Over the last few years, I’ve been watching with interest how the business establishment reacts to the online world. In the last year, we’ve seen stations like CNN do regular reporting segments about what bloggers are saying.
Popular political bloggers have been guests in news interviews and late-night talk shows. And bloggers were specifically included in the US Democratic and Republican conventions prior to the last US Presidential election.
All of this, I think, clearly indicates that the business world recognizes that something important is going on with online fora and blogs. In some ways, it’s like 1994, when the film Stargate became the first Hollywood movie with its own website.
However, business is quite capable of making some bone-headed blunders as it ventures into the world of blogging. For example, the blog, Making Light, has noted the reaction to one of the first “sponsored communities” on LiveJoural.
As a train wreck, it works like this:
First, a bunch of marketing people decided to pay money to have a community on LiveJournal dedicated to the upcoming film, The Science of Sleep. Then, it appears, a bunch of “random” people make some posts that sound unbelievably enthusiastic about the film. Note that the people who made these posts have journals that are less than two months old, have very little content, and are all “friends-only” journals.
As you might expect, when other journallers notice these facts, they’re pretty quick to shout out “marketing shill”. And (more entertainingly) “sock puppet”. Soon you have people responding by saying things like “This lying/astroturfing/?Gorilla Marketing? is not acceptable on LiveJournal. Go away.”
What this starts to look like, then, is a public relations disaster. So what’s gone wrong. One commenter on Techcrunch suggests:
There is no doubt that there is value here for the brand. Getting users to interact around your brand is a company?s wet dream. The problem is that LiveJournal is not looking at the other side of the equation that is required for success: providing value to the end user for this interaction. So I can go to the Science of Sleep community, or a community for Pepsi, Toyota, etc. What?s my incentive? Where is the motivation and value? For there to be a successful marriage between brands and users, both must feel that they?re getting something out of the relationship.

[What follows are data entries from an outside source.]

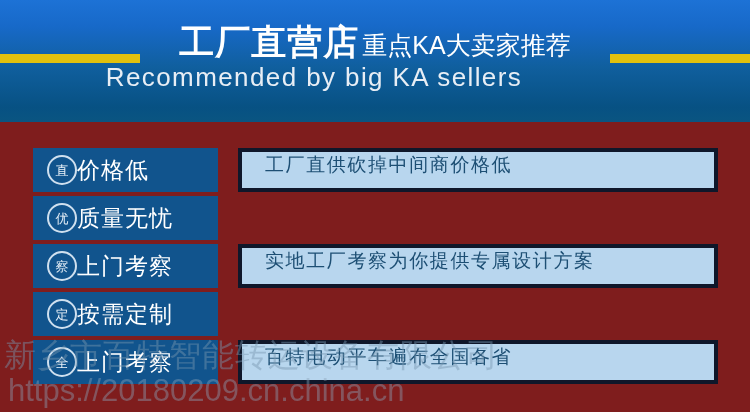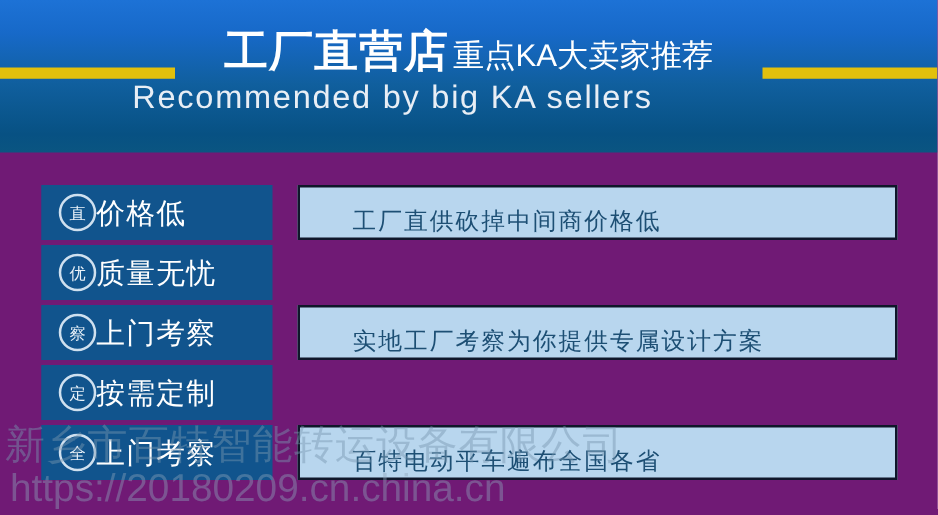"工厂直营店重点KA大卖家推荐" #root { background: #701a75 -> #7f1d1d }
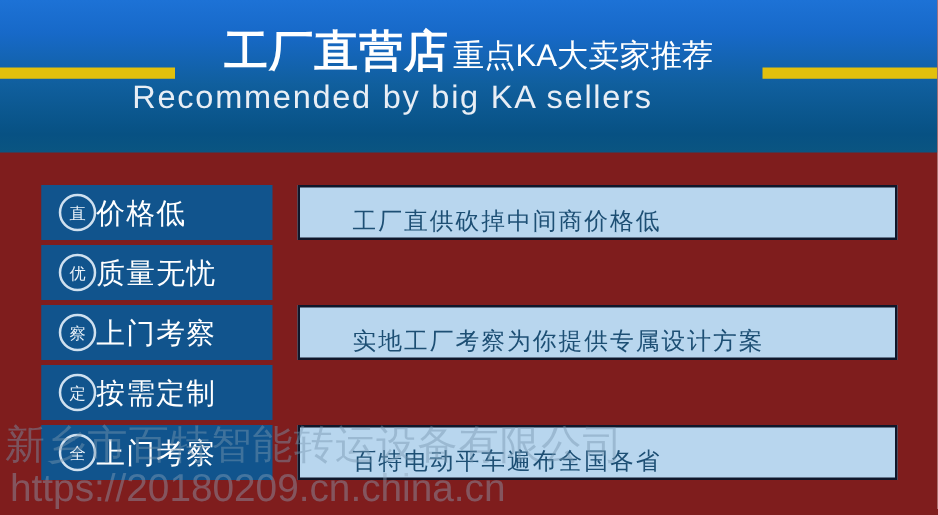"工厂直供砍掉中间商价格低" .desc { align-items: flex-end -> flex-start; border: 2px solid #0f172a -> 4px solid #0f172a; padding-left: 42px -> 23px }
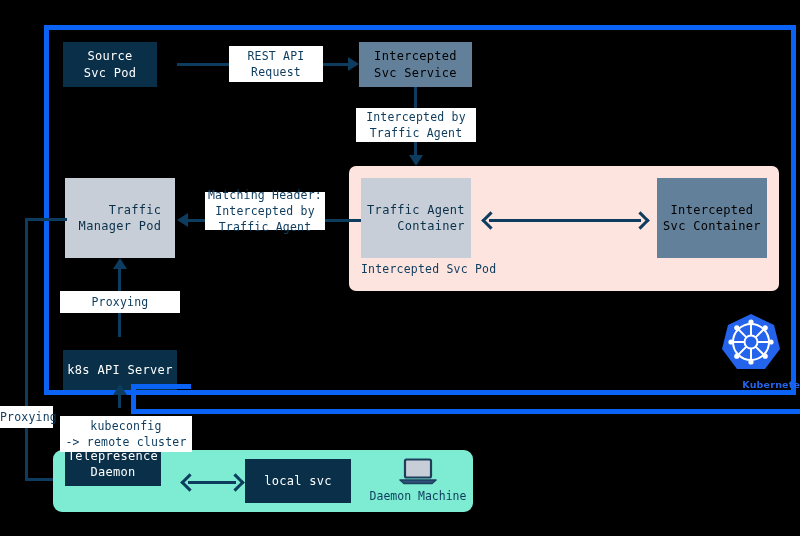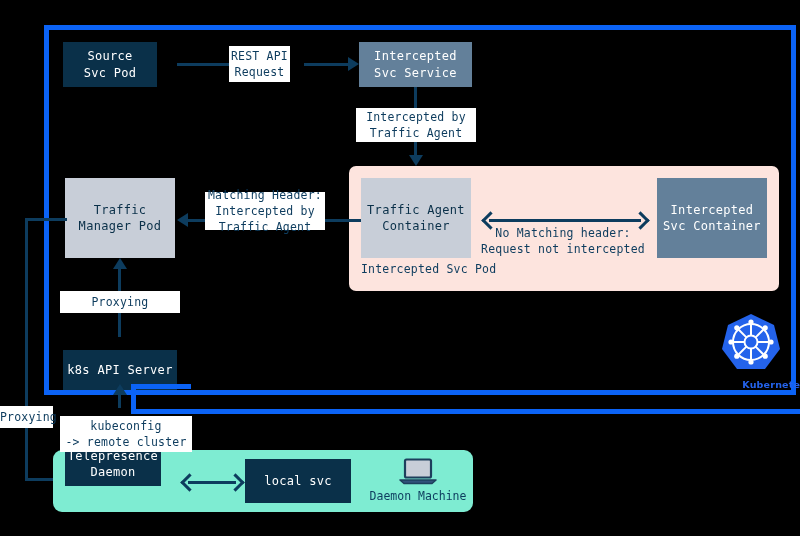"REST API" div.abs { width: 61px -> 94px }
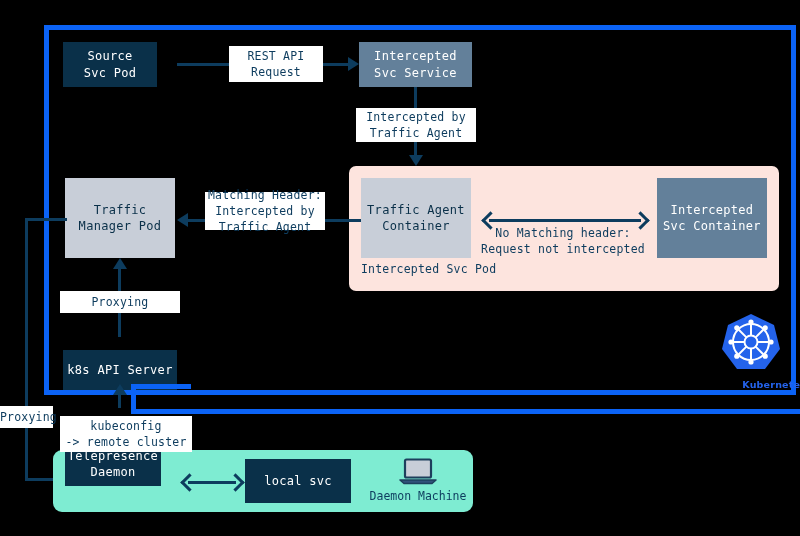"Intercepted" .node-slate { color: #ffffff -> #000000 }
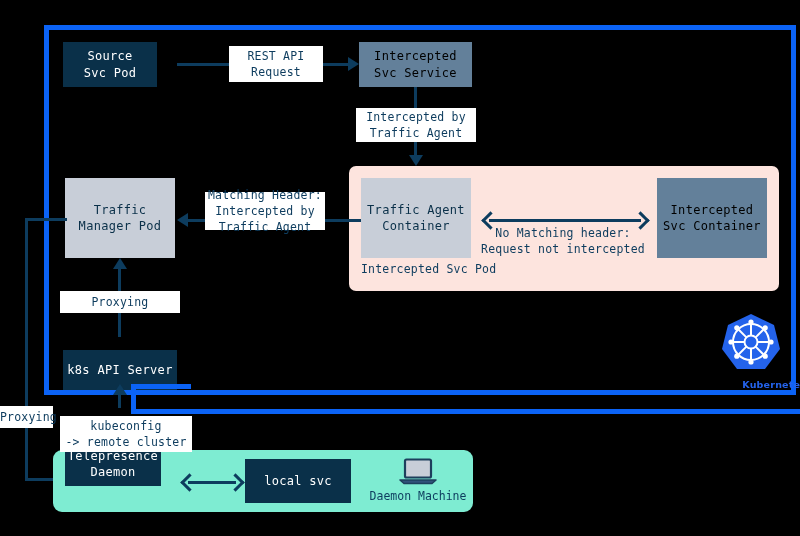"Traffic" .node-grey { text-align: none -> right }
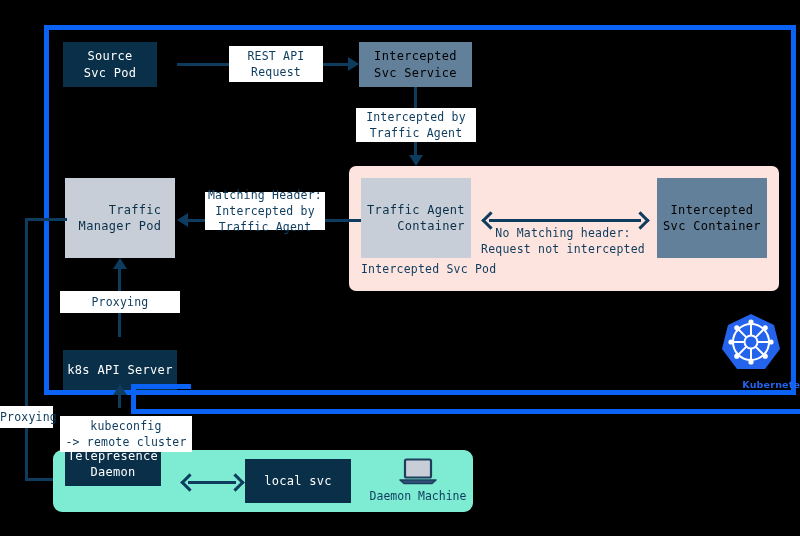"No Matching header:" div.abs { html: <div>No Matching header: Request not intercepted</div> -> none }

So much of advertising, to date, has been in one direction: from the advertiser to the potential customer. At first glance, it can seem like blogs work the same way: I choose what I post on my journal and people see it. But in truth, journals really do have a complicated form of dialogue, and it’s that kind of dialogue that (I think) marketing organizations haven’t really understood. Further, how I’m perceived among my online peers is based on what I say, how I say it, and how I approach conflicting viewpoints.
In short, I think one of the things that these community sponsors have failed to notice about blogging/journalling is that a key element of “community” is one’s standing in that community. Once you recognize that standing and reputation are important elements in online interaction, then you have to care about whether or not you’re insulting the intelligence of your readers. Communities expel you if you’re anti-social.
Which is what, I think, is happing in this case.